A SENSE OF PARDONING LOVE, THE ONLY SOURCE OF TRUE HAPPINESS IN GOD.

2 SAMUEL XV. 25, 26.

And the king said unto Zadok, Carry back the ark of God into the city if I shall find favour in the eyes of the Lord, he will bring me again, and shew me both it and his habitation. But if he thus say, I have no delight in thee, behold, here am I, let him do to me as seemeth good unto him.

IN our last discourse from these words, we deposed, that the afflictions of David were twofold. He was chastened from within and from without; by the rebukes of God's providence in outward calamities-by the rebukes of God's Spirit in his inward trouble and anguish of soul. The tribulations of David, and his submissive conduct under them, have already been laid before you. We are now to consider his inward sorrows, from whence we shall learn, that a gracious soul, when

sin has made a breach thereon, is not more humbled under a sense of the guilt of it, than pierced by the demerit of it, and grieved for the loss of God's favour by it.

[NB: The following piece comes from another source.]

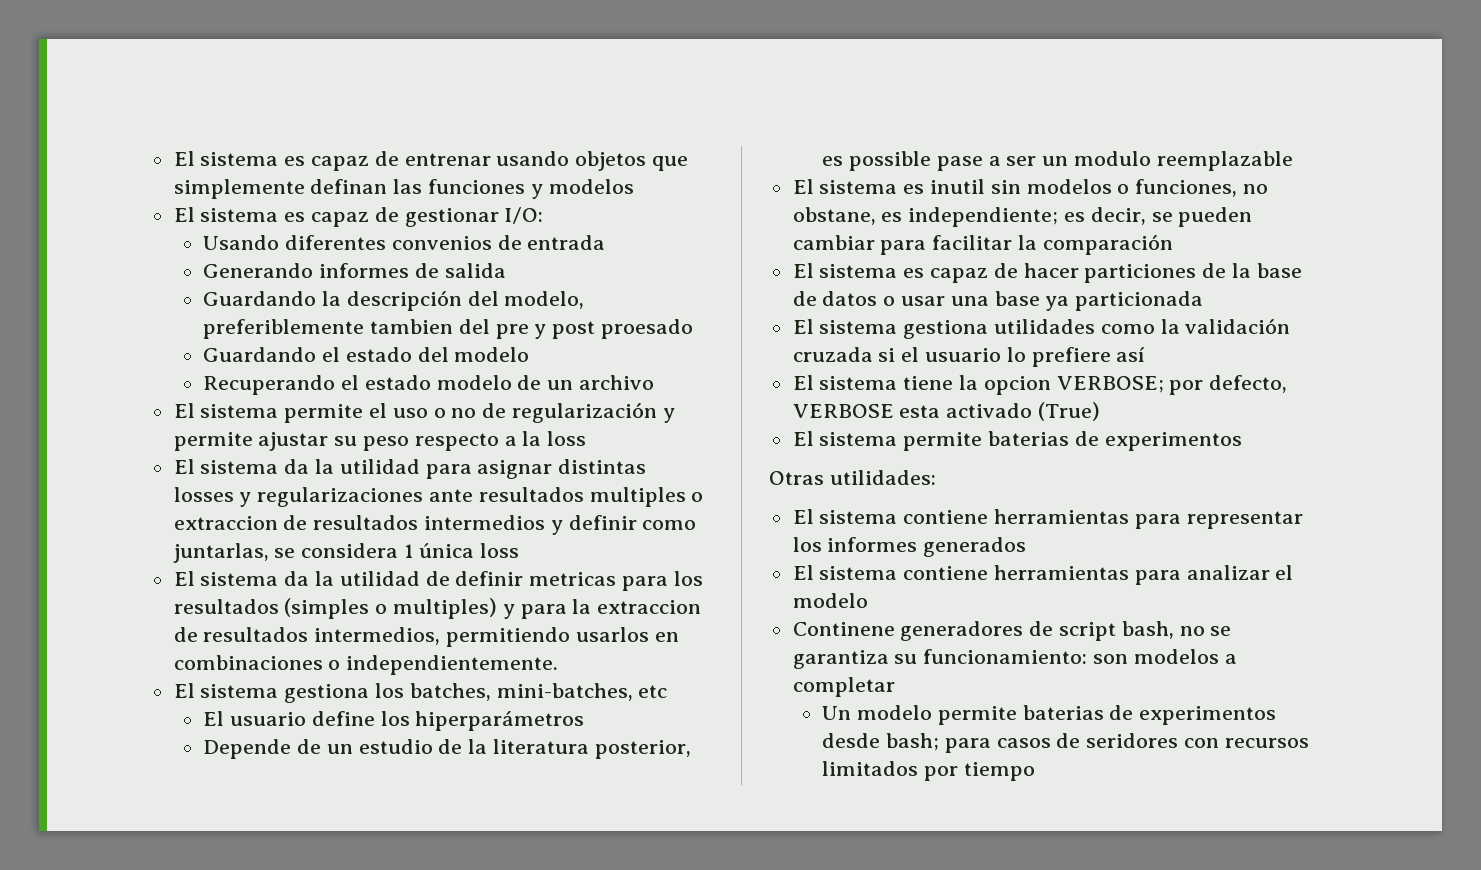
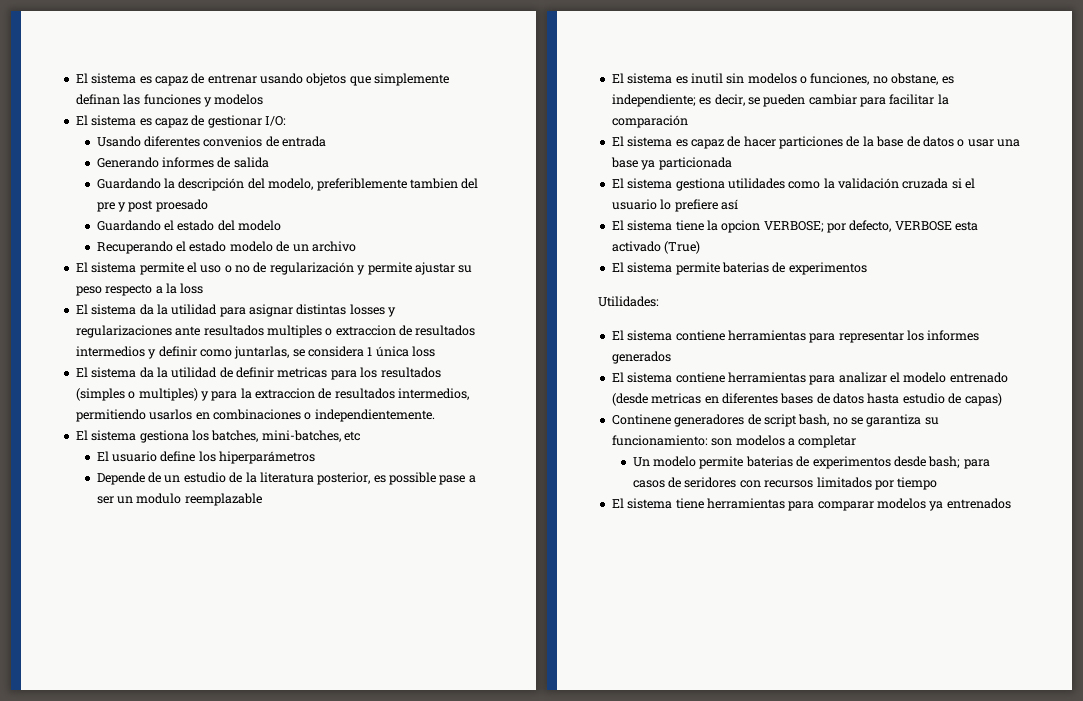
[769,470,936,485] Otras utilidades: -> [598,296,659,307] Utilidades:
(868, 600) none -> [949,372,1008,383] [611,393,1002,406] entrenado (desde metricas en diferentes bases de datos hasta estudio de capas)
(1035, 771) none -> [611,498,1011,511] // El sistema tiene herramientas para comparar modelos ya entrenados

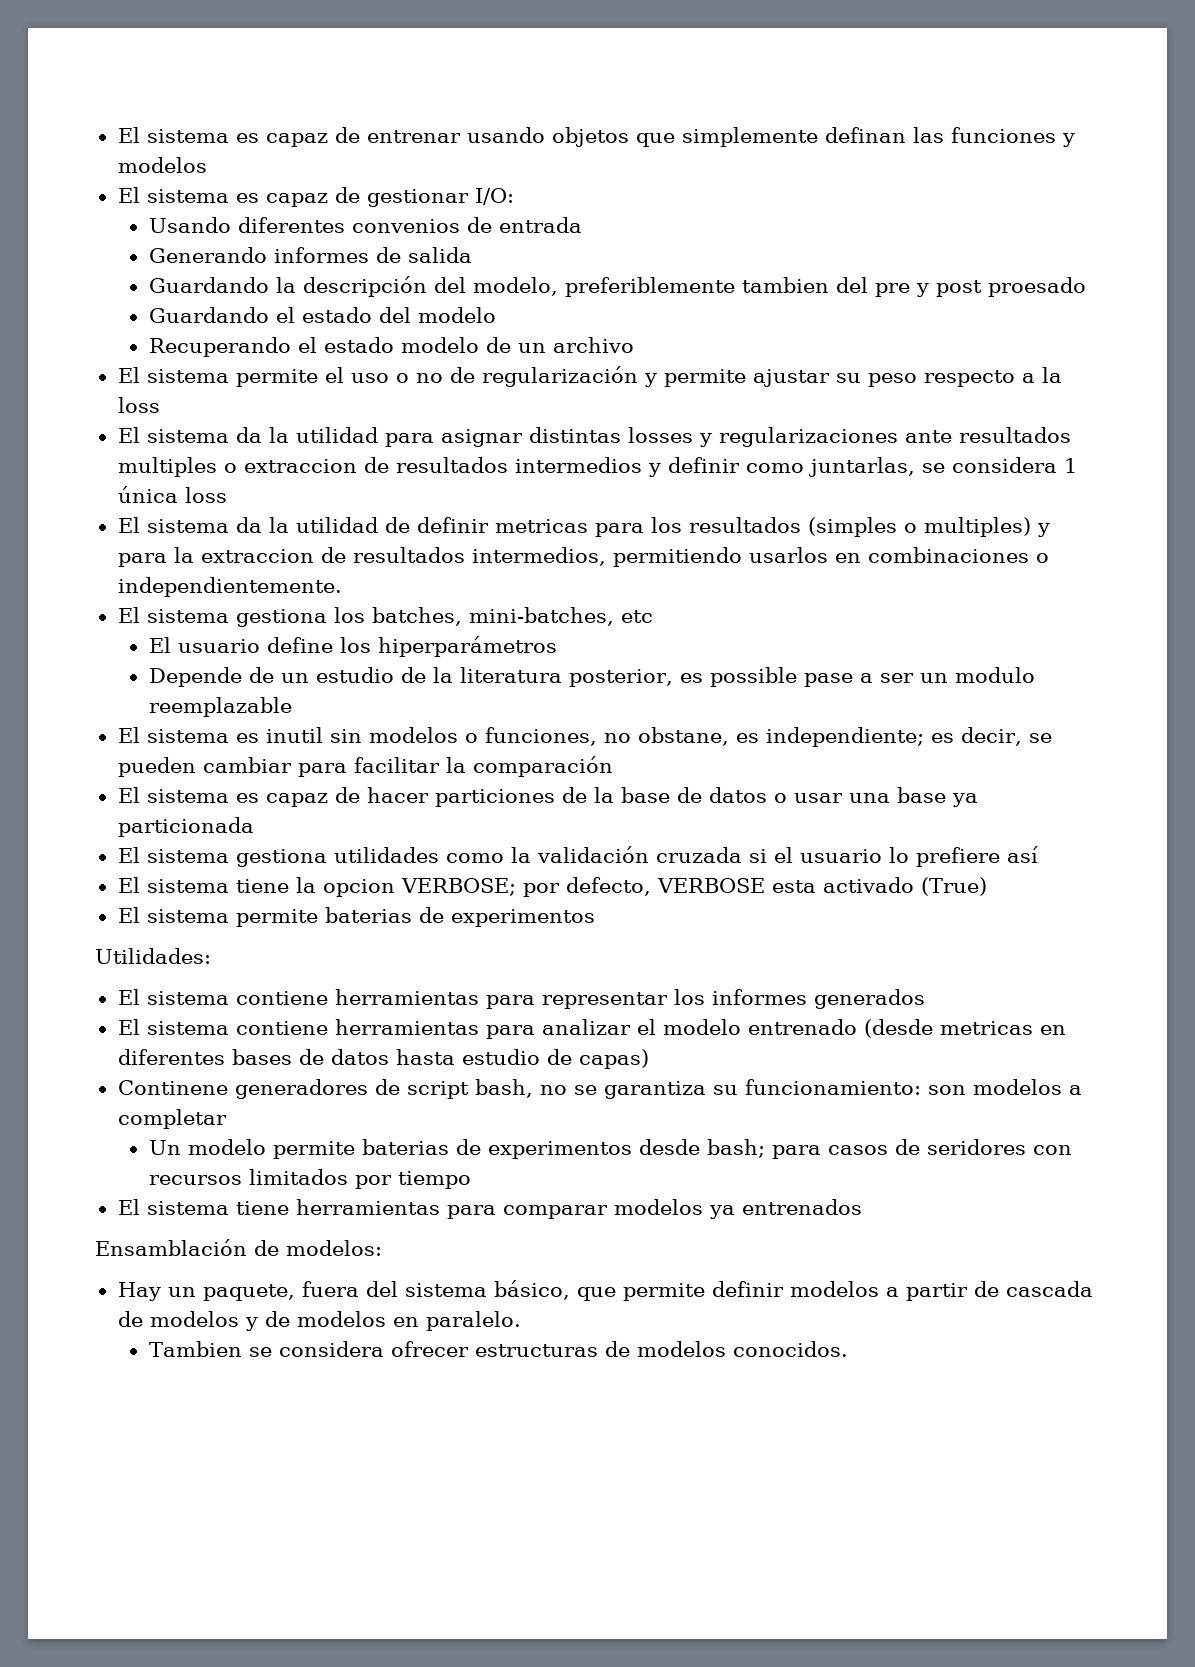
(1011, 503) none -> [95,1239,382,1256] [117,1280,1093,1301] [117,1311,521,1331] [148,1341,848,1357] // Ensamblación de modelos: // Hay un paquete, fuera del sistema básico, que permite definir modelos a partir de cascada de modelos y de modelos en paralelo. // Tambien se considera ofrecer estructuras de modelos conocidos.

Afflictive though they may be, the providential visitations of God for sin are not so heart-rending, so peace-wasting, as the stings of a guilty conscience! A guilty conscience who can bear? By the outward rebuke, we see the righteous indignation of the Lord against sin; but by the inward torment, we are made to feel the evil and the bitterness of it. I speak here of the household of faith. The believer's happiness consists in the favour of God, in the love of Christ shed abroad in the heart, and the more advanced he is in the divine life, the more necessary it becomes to his peace-the more jealous he is over it, the more uneasy he is without it. And this will be more especially discovered when there has been any breaking out of sin, by his grief evinced at the loss of it, his anxiety to regain it, and the disconsolateness that prevails till it revive again. There is nothing that marks more unequivocally the genuine character of grace in repentance than this. Here that divine principle may be discerned from the inward workings of it-here is grace in its most lovely and powerful operations! It will not suffer a child of God to rest in his sin! neither will it allow him to settle in his

sorrow.

Time was, when minor evidences might suffice; but now nothing short of the peace of reconciliation, and a sense of healing mercy will satisfy the mind. Here is David with the assured promise, that God had put away his sin; that he should not die, but live eternally, an assurance at all times precious to the saints of God; but under present circumstances, not enough for David. Here is David, under a heavy weight of affliction, the rebukes of the Lord for the dishonour brought upon his holy name, yet subdued in his spirit, humble, passive, patient under the rod; but here is David also under the hidings of God's face, deprived of a sense of his favour, without the recognition of the love of God in his soul, without the joys of the divine complacency and delight. This he cannot endure; here he manifests a holy impatience of soul, a godly jealousy.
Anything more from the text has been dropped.